When reading a book, do you use a bookmark to mark your place in the book, or do you just fold over the top corner of the page?
I always use a bookmark. It is sinful to dog-ear a book
Hosted by Rose City Reader
If Lia Lee had been born in the highlands of Northwest Laos, where her parents and twelve brothers and sisters were born, her mother would have squatted on the floor of the house her father had built from ax-hewn planks thatched with bamboo and grass.
Hosted by Freda’s Voice
When Lia was two, a consulting neurologist recommended that she be started on Tegretol, continued on Dilantin, and gradually weaned off Phenobarbital because it was contributing to, or even entirely causing, her hyperactivity. Unfortunately, the Lees had now decided that they liked Phenobarbital, disliked Dilantin, and were ambivalent about Tegretol.

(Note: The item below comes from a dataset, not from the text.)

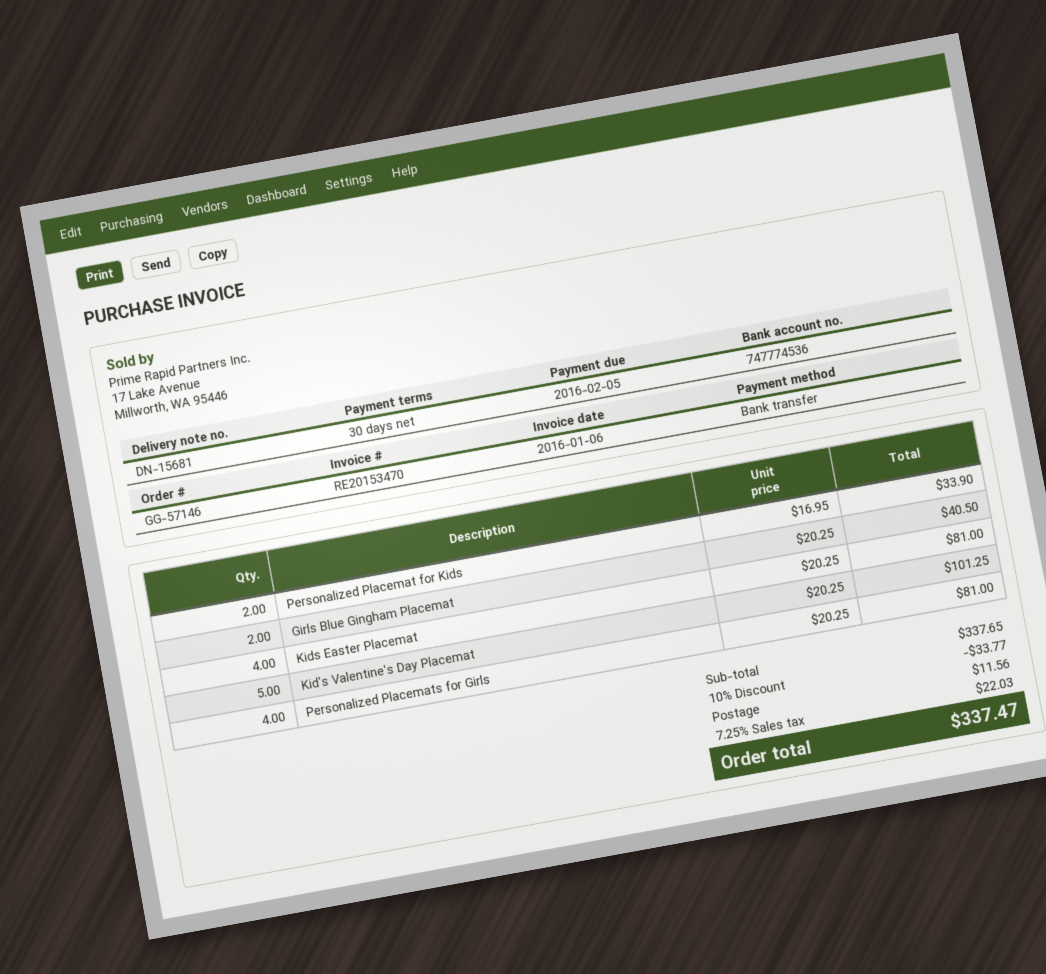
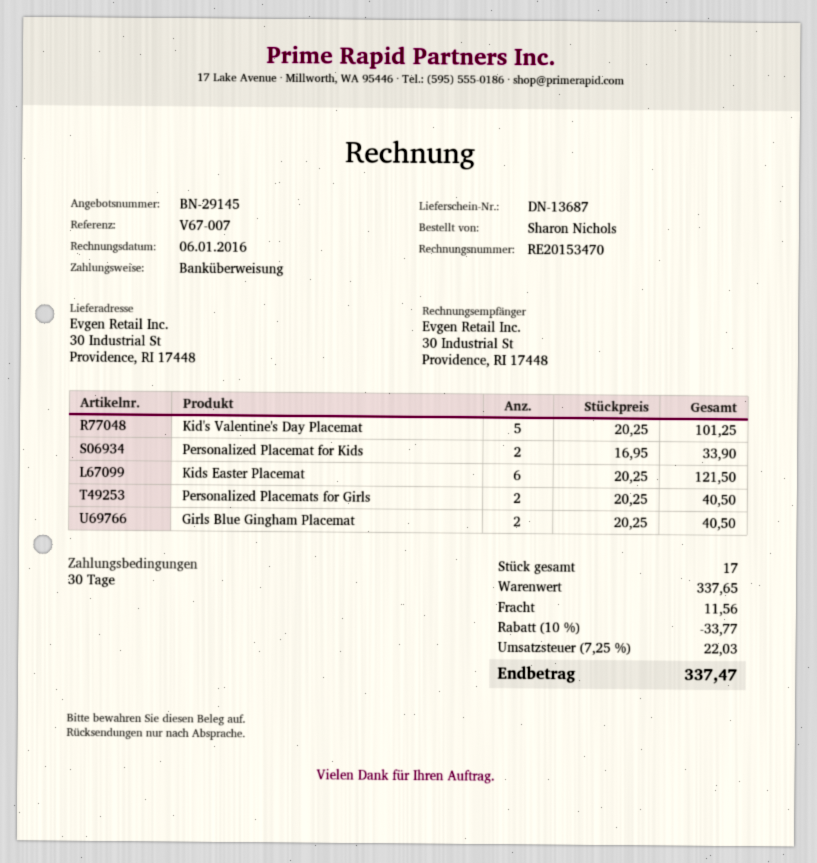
delivery note number: DN-15681 -> DN-13687
Kids Easter Placemat: 4 x 20.25 = 81.00 -> 6 x 20.25 = 121.50
Personalized Placemats for Girls: 4 x 20.25 = 81.00 -> 2 x 20.25 = 40.50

As November is Epilepsy Awareness month I felt The Spirit Catches You and You Fall Down would be a perfect fit for this week’s Friday Meme. The beginning leads me to think that the novel will be very descriptive of the family’s lifestyle and beliefs which I think will be very important to the novel. Thus I find the book to have a promising beginning. As for page 56, I can understand the confusion caused by medical ailments, particularly when it is your child, as my parents have gone through this. This part in the novel was heartbreaking to read.
The BookThe Spirit Catches You and You Fall Down: A Hmong Child, Her American Doctors, and the Collision of Two Cultures by Anne Fadiman
on September 28th 1998
Lia Lee was born in 1981 to a family of recent Hmong immigrants, and soon developed symptoms of epilepsy. By 1988 she was living at home but was brain dead after a tragic cycle of misunderstanding, over-medication, and culture clash: "What the doctors viewed as clinical efficiency the Hmong viewed as frosty arrogance." The Spirit Catches You and You Fall Down is a tragedy of Shakespearean dimensions, written with the deepest of human feeling. Sherwin Nuland said of the account, "There are no villains in Fadiman's tale, just as there are no heroes. People are presented as she saw them, in their humility and their frailty--and their nobility."